As an archaeologist who has witnessed firsthand the damage inflicted by looting, Zoë Kontes is passionate about helping to protect our common cultural heritage. She is also a radio DJ who uses her award-winning skills as a teacher to intersperse one-minute talks on aspects of the classics into her music sets. With the Public Engagement Fellowship, she will bring all of these passions together to create a podcast called Looted on the illicit trade in classical antiquities, the first of its kind.
Each episode will use the story of a specific artifact from the ancient Mediterranean world to explore a larger topic, such as the looting of ancient sites; forgeries and the science behind determining the authenticity of classical artifacts; and what happens to cultural property during war. She will also delve into the issues around repatriation, through objects like a 4th-century BC gold funerary wreath concealed in a hollowed-out watermelon to be smuggled out of Greece. The podcast will include interviews with archaeologists and museum curators in the field to show how preservation and exhibition of antiquities work in practice.
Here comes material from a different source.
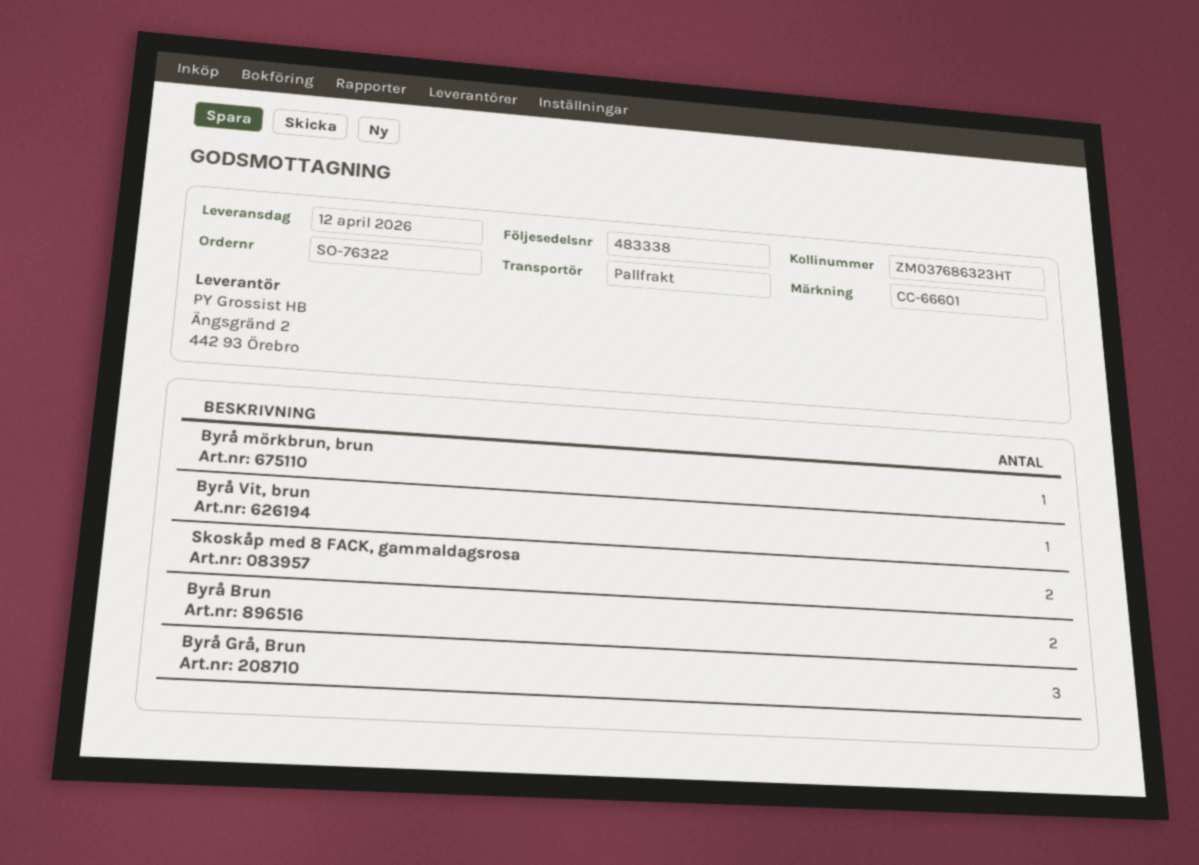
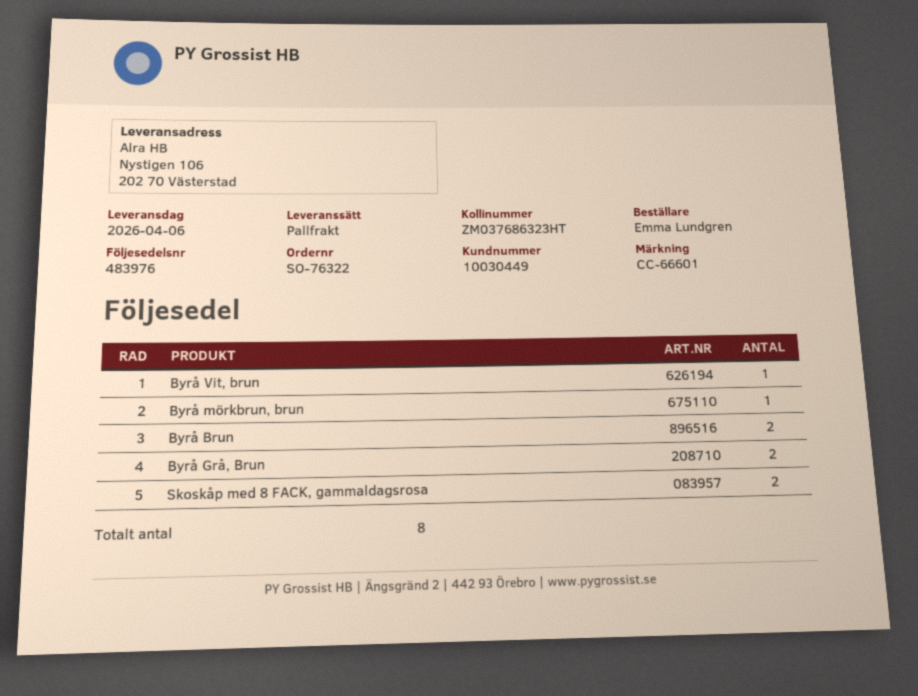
delivery note number: 483338 -> 483976
delivery date: 2026-04-12 -> 2026-04-06
Byrå Grå, Brun: 3 -> 2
In the continuing battle for the preservation of the world’s cultural treasures, Kontes believes, public opinion matters. The stories she tells will not only let listeners in on the fascinating journeys museum objects take to their display cases; they also have the potential to help galvanize and translate ethical thinking into legislation, helping to curtail looting by bringing its impact to life.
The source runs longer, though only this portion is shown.